La chica nueva entraba al salón, el chico más lindo la veía, sonreían y todo comenzaba con una canción de fondo.
La realidad fue completamente diferente.
El primer lunes de agosto llegué a la secundaria con el uniforme impecable, los tenis recién lavados y los nervios haciéndome un nudo en el estómago. Tercero de secundaria sonaba a un nuevo comienzo, aunque yo seguía siendo la misma Valentina de siempre: callada, tímida y con la extraña habilidad de sonrojarme por absolutamente todo.

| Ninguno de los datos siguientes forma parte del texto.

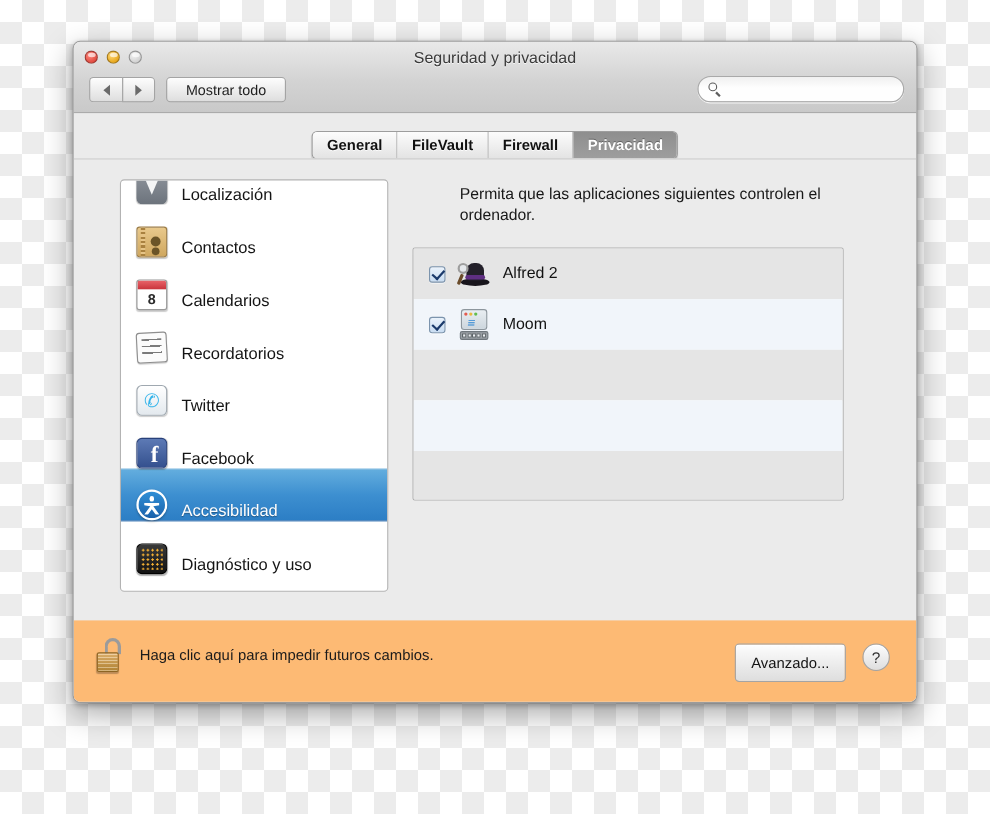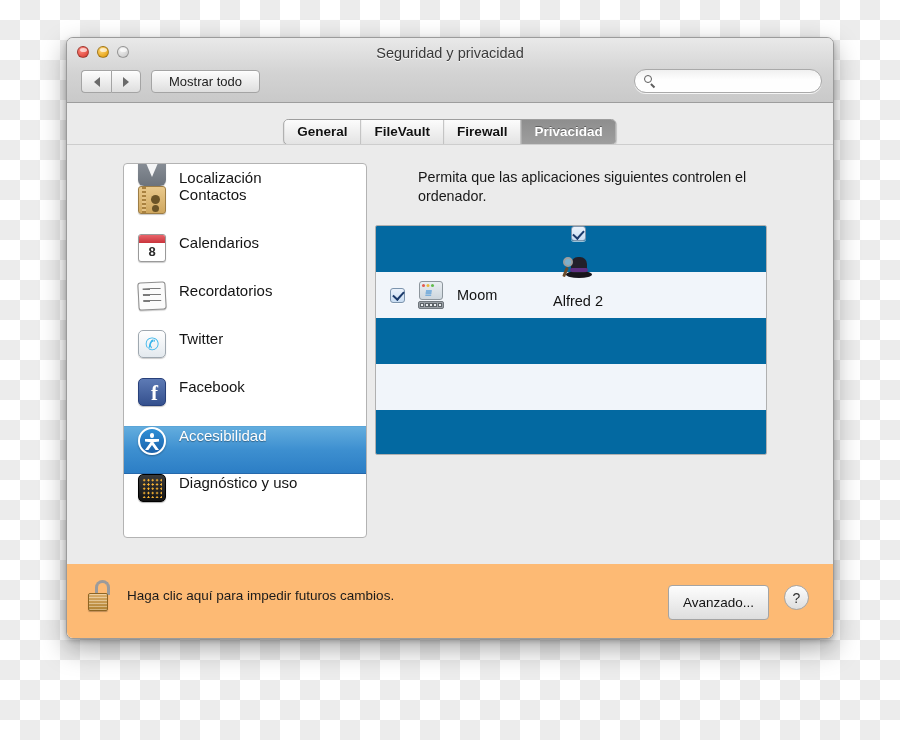--- a/index.html
+++ b/index.html
@@ -213,7 +213,7 @@
   
   .sidebar {
     position: absolute;
-    left: 56px;
+    left: 42px;
     top: 18px;
     width: 244px;
     height: 375px;

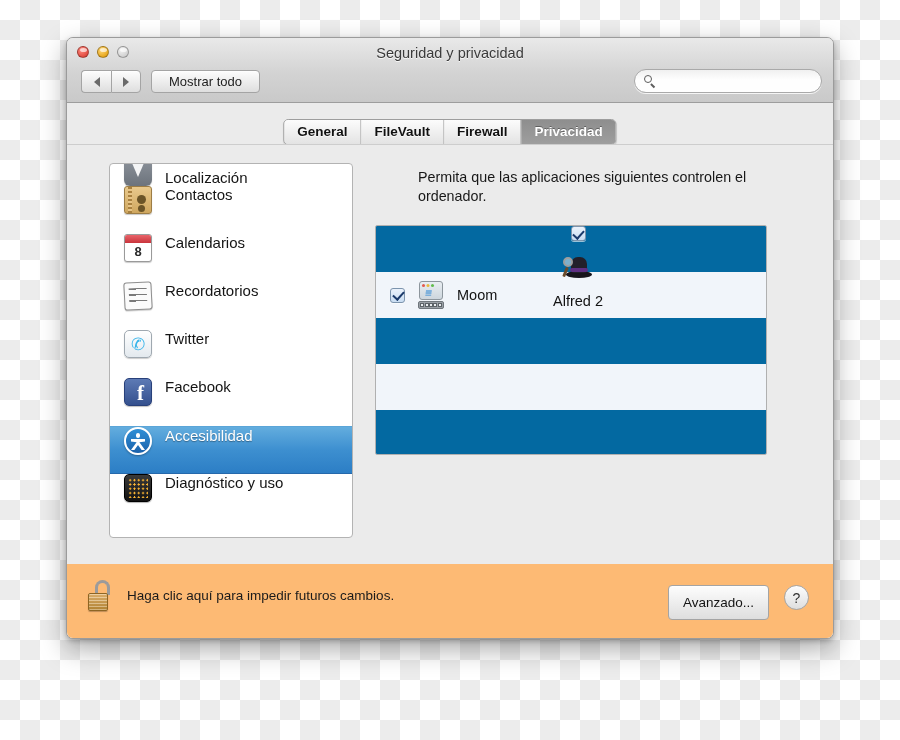--- a/index.html
+++ b/index.html
@@ -225,7 +225,7 @@
   }
   .side-item {
     display: flex;
-    align-items: flex-start;
+    align-items: flex-end;
     height: 48px;
     padding-left: 14px;
     gap: 13px;

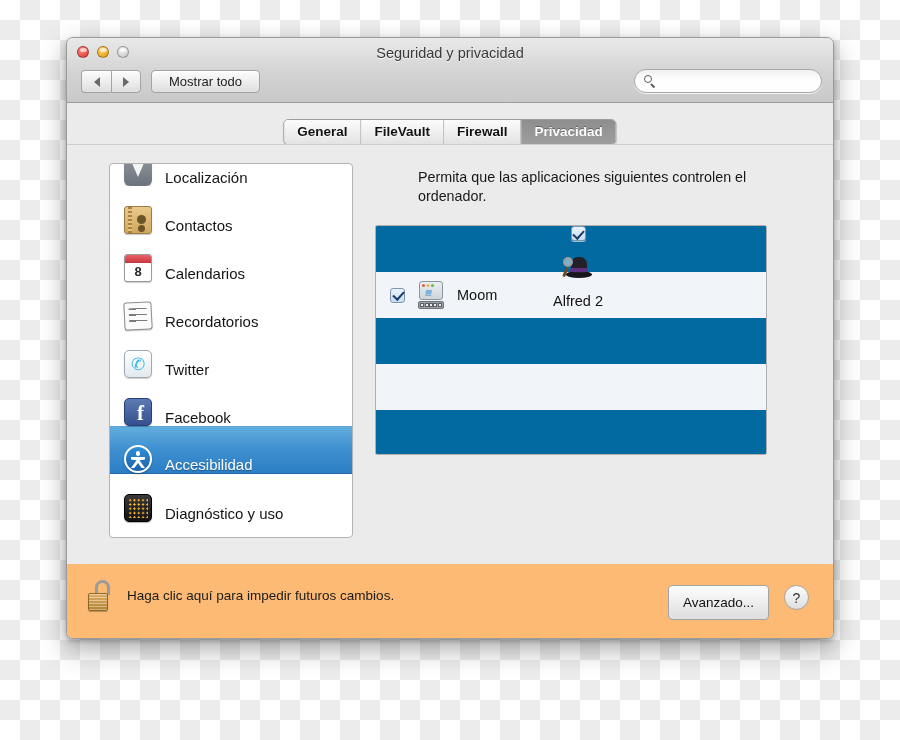--- a/index.html
+++ b/index.html
@@ -421,7 +421,7 @@
     gap: 11px;
     box-sizing: border-box;
   }
-  .approw.odd { background: #0369a1; flex-direction: column; }
+  .approw.odd { background: #e5e5e5; }
   .approw.even { background: #f1f5fa; }
   .chk {
     width: 15px; height: 15px;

Entré al salón 3-B mientras todos hablaban con sus amigos de las vacaciones. Elegí un lugar hasta atrás, junto a la ventana. Desde ahí podía ver la cancha donde los de tercero siempre jugaban fútbol durante el receso.
—¿Ese asiento está ocupado? —escuché una voz.
Levanté la mirada.
Un chico de cabello oscuro, ojos café y una sonrisa que parecía demasiado bonita para ser real sostenía su mochila en un hombro.
—N-no…
—Perfecto. Gracias.
Se sentó a mi lado como si fuera la cosa más normal del mundo.
Mi corazón, en cambio, decidió comportarse como si estuviera corriendo un maratón.
—Soy Thiago.
—Valentina.
—Mucho gusto, Valentina.
Eso fue todo.
Cinco palabras.
Cinco simples palabras que, sin saberlo, cambiarían mi vida.
Las clases comenzaron y apenas podía concentrarme. Cada vez que el profesor hacía un chiste, Thiago se reía. Cada vez que escribía en su cuaderno, yo intentaba no mirarlo… aunque siempre terminaba haciéndolo.
Cuando sonó el timbre del recreo, él salió con sus amigos. Yo me quedé sentada fingiendo que acomodaba mis cosas.
—¿No vienes? —preguntó antes de salir.
—En un momento.
—Bueno, nos vemos.
Nos vemos.
Dos palabras.
Y otra vez mi corazón creyó cosas que seguramente no significaban nada.
Ese día, mientras caminaba por los pasillos, lo veía por todos lados. En la cooperativa, en la cancha, riéndose con sus amigos.
Era imposible no mirarlo.
Cuando terminaron las clases y llegué a mi casa, hice algo que jamás había hecho por un niño.
Saqué un cuaderno nuevo.
En la primera hoja escribí:
“Querido Thiago…”
Me quedé observando esas dos palabras durante varios minutos.
Después cerré el cuaderno.
Todavía no tenía el valor para escribir la primera carta.
Ni mucho menos para decirle que, sin darme cuenta, ya empezaba a ocupar un lugar demasiado importante en mi corazón.